10 giorni dopo la strage, il 26 marzo 2019, la Polizia austriaca ha fatto irruzione nell’appartamento viennese di Martin Sellner, il leader del movimento di estrema destra nazionalista austriaca Identitäre Bewegung Österreichs (IBO), ispirato dai francesi di Bloc Identitaire e parte della galassia di movimenti di estrema destra confluiti nell’organizzazione pan-europea Identitarian Movement, La magistratura austriaca, indagando su presunti reati finanziari dell’organizzazione di Sellner, ha notato una donazione di 1.500€ effettuata tramite PayPal nel 2018 da IBO all’indirizzo mail utilizzato proprio da Brenton Tarrant. Interrogato dai magistrati, Sellner ha spiegato che tale donazione sarebbe stata inviata a un’organizzazione australiana di beneficenza che promuove attività anti-immigrazione.

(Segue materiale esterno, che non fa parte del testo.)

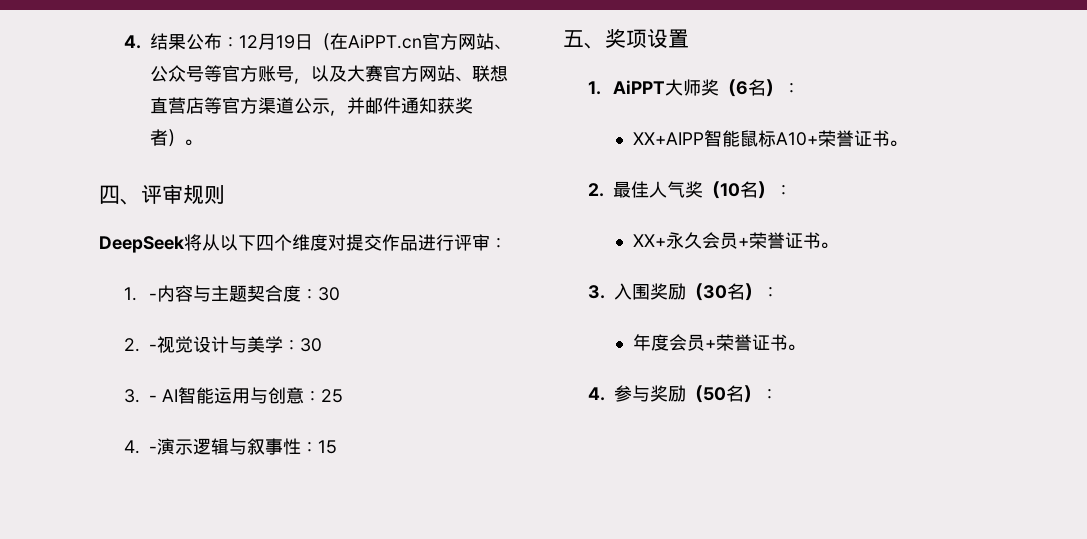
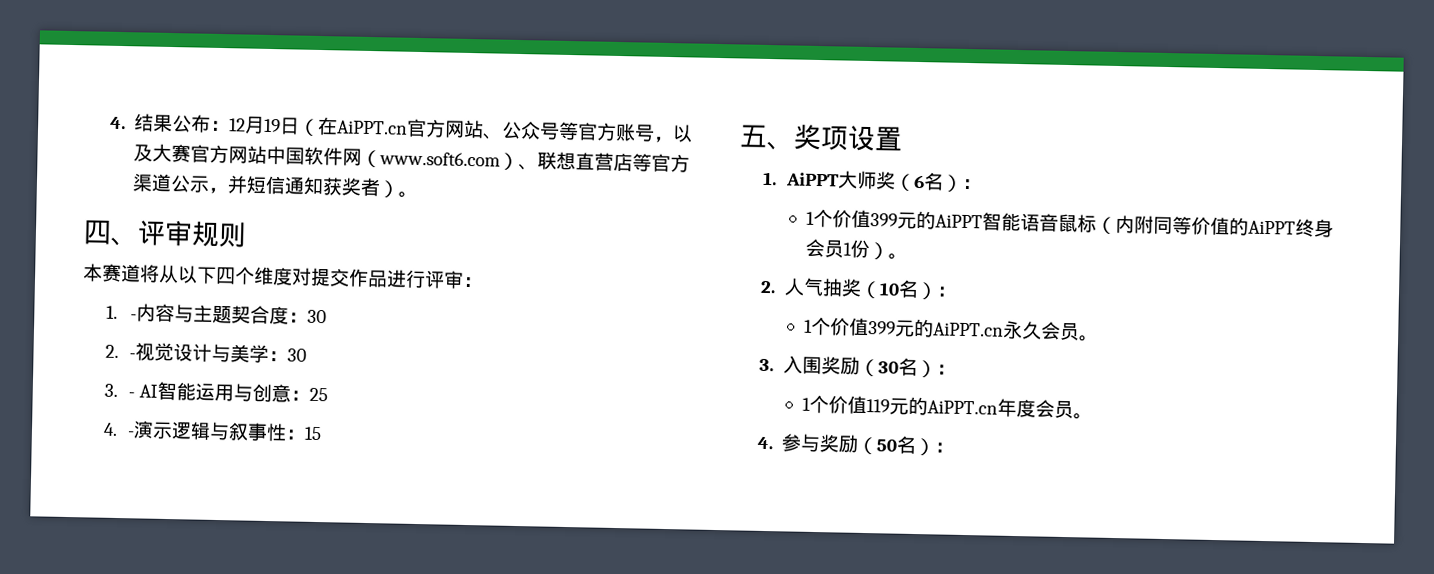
- 4.结果公布：12月19日（在AiPPT.cn官方网站、公众号等官方账号，以及大赛官方网站、联想直营店等官方渠道公示，并邮件通知获奖者）。
+ 4.结果公布：12月19日（在AiPPT.cn官方网站、公众号等官方账号，以及大赛官方网站中国软件网（www.soft6.com）、联想直营店等官方渠道公示，并短信通知获奖者）。
- DeepSeek将从以下四个维度对提交作品进行评审：
+ 本赛道将从以下四个维度对提交作品进行评审：
- XX+AIPP智能鼠标A10+荣誉证书。
+ 1个价值399元的AiPPT智能语音鼠标（内附同等价值的AiPPT终身会员1份）。
- 2.最佳人气奖（10名）：
+ 2.人气抽奖（10名）：
- XX+永久会员+荣誉证书。
+ 1个价值399元的AiPPT.cn永久会员。
- 年度会员+荣誉证书。
+ 1个价值119元的AiPPT.cn年度会员。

Quando furono stipulati gli accordi che posero fine alle ostilità in Bosnia-Erzegovina, a Dayton, nel 1995, i cittadini italiani conoscevano piuttosto bene gli orrori di quella guerra. La geografia, fatto più unico che raro, aiutò l’Italia intera a provare e dimostrare empatia verso le popolazioni jugoslave, un sentimento tuttavia mai canalizzato su una piattaforma di conoscenza dei fatti. Oggi, a quasi 25 anni dalla fine di quel conflitto, questo passaggio mancato è la causa principale del revisionismo storico sulle guerre jugoslave. E, più in generale, rappresenta il seme da cui germoglia il moderno sovranismo identitario transnazionale.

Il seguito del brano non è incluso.